Der Aufstand gegen das woke Versailles

Noch vor 20 Jahren war der intellektuelle Frohsinn, wie ihn das Kabarett verkörpert, auf Seiten von Grünen und Roten. Seitdem der nur mäßig gebildete Adel der Nationalen Front sich total verspießert hinter dem Paragrafen 188 verbarrikadiert hat, geht das nicht mehr, Denn das Kabarett nahm ja immer den Spießer aufs Korn und moralisierte. Die Moral hat aber das Bürgertum gepachtet, und nicht der Adel.
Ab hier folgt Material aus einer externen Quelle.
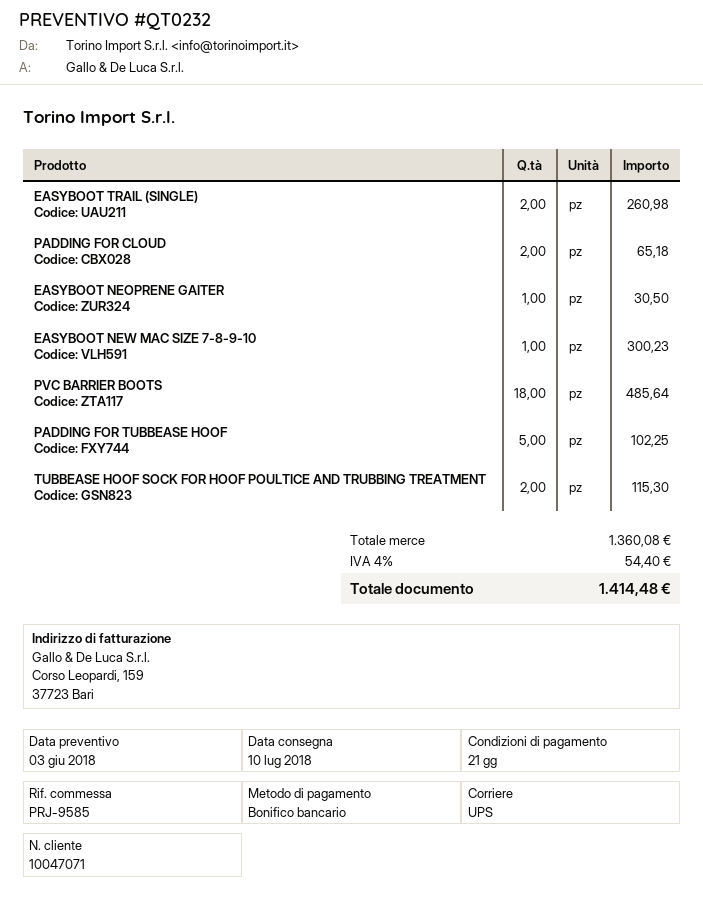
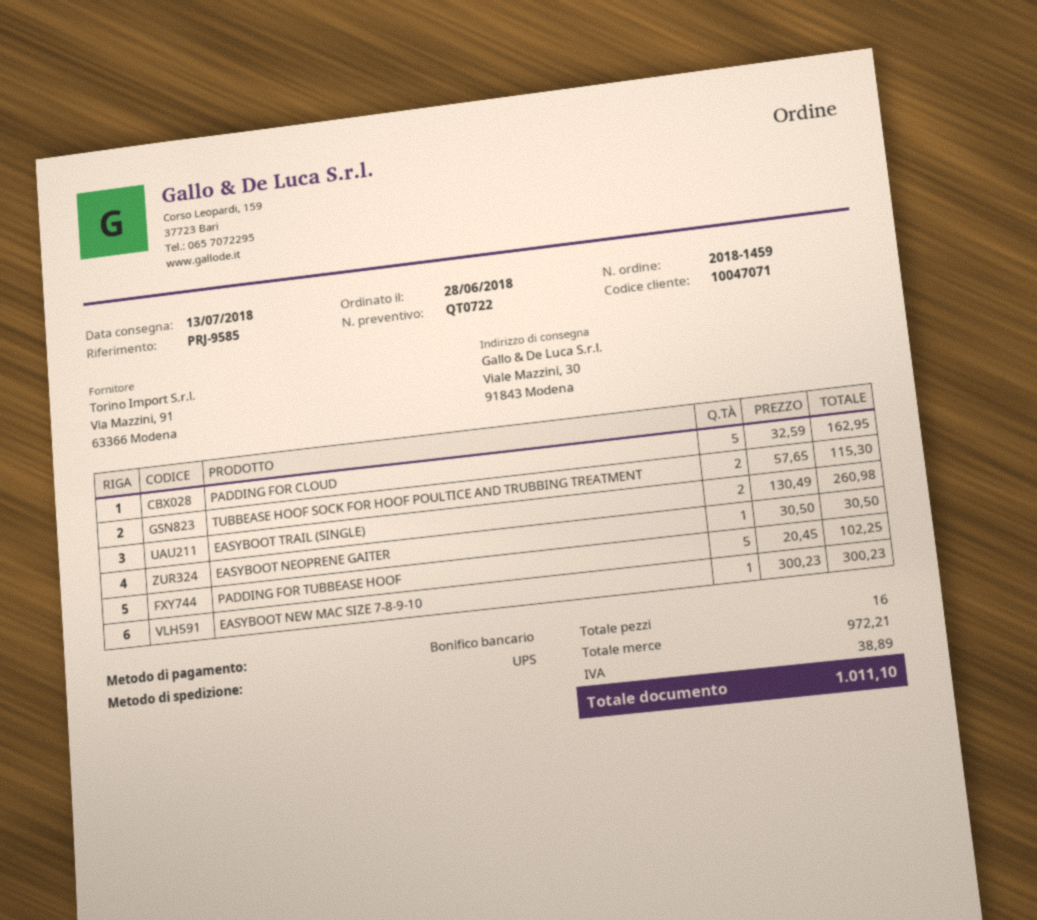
quote number: QT0232 -> QT0722
delivery date: 2018-07-10 -> 2018-07-13
PADDING FOR CLOUD: 2 for 65.18 -> 5 for 162.95
PVC BARRIER BOOTS: 18 for 485.64 -> none
subtotal: 1360.08 -> 972.21
tax: 54.40 -> 38.89
total: 1414.48 -> 1011.10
Spießer sind der landläufigen Auffassung gemäß engstirnige Zeitgenossen, die sich durch ausgeprägte Konformität mit gesellschaftlichen Normen auszeichenen. Dazu gehörten früher Pietisten, Nationalsozialisten und Kommunisten, heutzutage zum Beispiel die Kórona-Nazis und die Gläubigen der Klimasekte, Schon 2004 wurde seitens einer Landesbausparkasse die engstirnige Perspektive vom Kopf auf die Füße gestellt. Ein Mädchen sagte zu seinem im Wohnwagen lebenden Vater, der Leute mit Immobilien als „Spießer“ bezeichnete: „Du Papa, wenn ich groß bin, will ich auch mal Spießer werden.“

Ein Spaßmacher nach dem anderen geht in die Opposition gegen das woke Versailles: Tom Gerhard, Monika Gruber, Thomas Gottschalk, Dieter Nuhr, Uli Masuth, Lisa, Eckhart und Uwe Steimle, Das Potsdamer Versailles wird ständig mit seinen Entartungen konfrontiert, sei es das Vielfliegen, verückter Luxus, Verstoß gegen die selbstverfügten Eßvorschriften oder die Mißachtung des woken Bildungskanons.
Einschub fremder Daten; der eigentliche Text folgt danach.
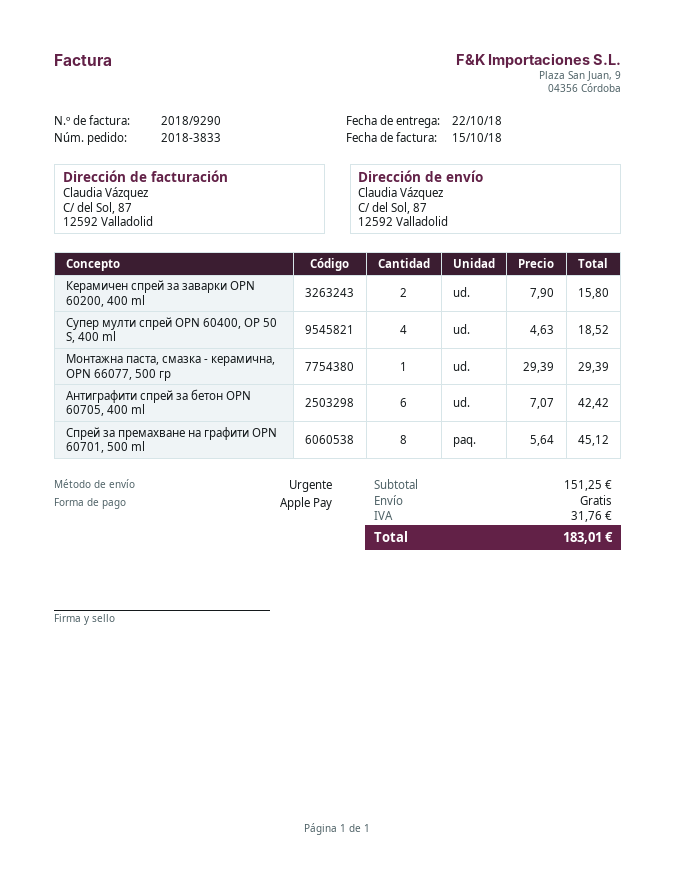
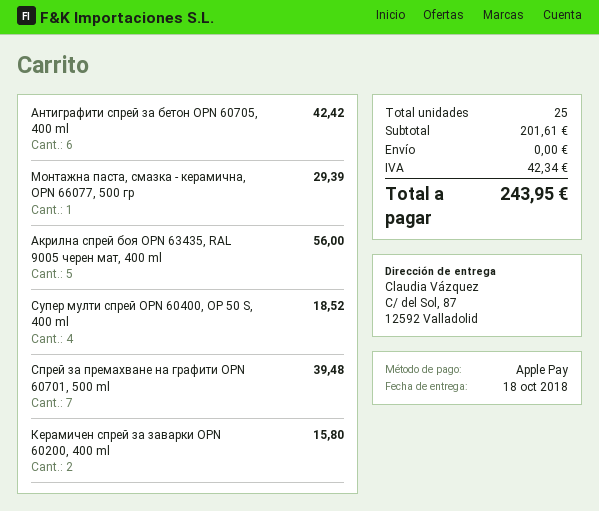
delivery date: 2018-10-22 -> 2018-10-18
Спрей за премахване на графити OPN 60701, 500 ml: 8 for 45.12 -> 7 for 39.48
Акрилна спрей боя OPN 63435, RAL 9005 черен мат, 400 ml: none -> 5 for 56.00
subtotal: 151.25 -> 201.61
tax: 31.76 -> 42.34
total: 183.01 -> 243.95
Wir beobachten eine Verbürgerlichung der Gesellschaft. wie sie vor 250 Jahren schon einmal in Angriff genommen wurde. Ab etwa 1750 versuchte der Bürger seinen eigenen Stand zu erhöhen und den des Adels zu entwerten. Dabei mußte auch damals schon sehr subtil vorgegangen werden, um sich Racheakte zu versparen. Die Waffen, mit denen sich das damalige Selbstbewußtsein verteidigte, waren Subjektivität und Selbstverabsolutierung des bürgerlichen Ichs. Dagegen war kein etatistisches Kraut gewachsen.

Der Blick der Seele in sich selbst solle geschärft werden, schrieb Karl Philipp Moritz 1785 in der Vorrede zu seinem Roman „Anton Reiser“. „Freilich wird das Bestreben nie ganz unnütz sein, die Aufmerksamkeit der Menschen mehr auf den Menschen selbst zu heften und ihm sein individuelles Dasein wichtiger zu machen.“

„Nichts ging dem Bürger über seine Bespiegelungen, über seine Empfindungen, seine Auffassungen, seine Gedanken.“ So faßte Leo Balet die antifeudale Stimmung zusammen. Diese Selbstbezogenheit finden wir bei einer ganzen Rotte aktueller Sängerinnen wieder – am konsequentesten scheint Nina Chuba die rappende Rolle des opponierenden Immobilienverwalters Don Alphonso anzunehmen. Schon wieder wühlt sie in fast Bob-Dylanhafter Bildhaftigkkeit und phantastischer Unbestimmtheit in den Tiefen ihrer Seele und ist im Beschrieb ihrer nie billigen Wünsche angelangt, ohne auf die Spielregeln des Adels Rücksicht nehmen zu wollen. In Farbenblind verstößt es sich per esempio gegen Flugscham ohne Rücksicht auf die obligate Kohlendioxidbilanz. Ohne ein Haus in Catania und einen Trip in die Tropen geht sich halt nix aus.

Komm, Paradies, komm, glätte meine Wogen
Trän’n tropfen laut auf den Strandbartresen
Passe hier nicht hin, es gab hier lang kein’n Regen
Es holt mich wieder ein im Handumdrehen
Komm, Paradies, benimm dich nicht daneben.

Seis drum, schon öfter hatte die Herrschaft das Kommando über die Bildungsbürgerei verloren. Nun stehn wir vielleicht am Beginn des Sturm und Drang, Danach käme die Klassik, maybe.

Grüße an den Inlandsgeheimdienst: Wer rettete vom Tode mich, Von Sklaverey? Hast du nicht alles selbst vollendet, Heilig glühend Herz? (Goethe vor seiner Geheimrathsexistenz)

Beitragsbild von B. Zeller: Zorro pömpelt Claudia R. weg.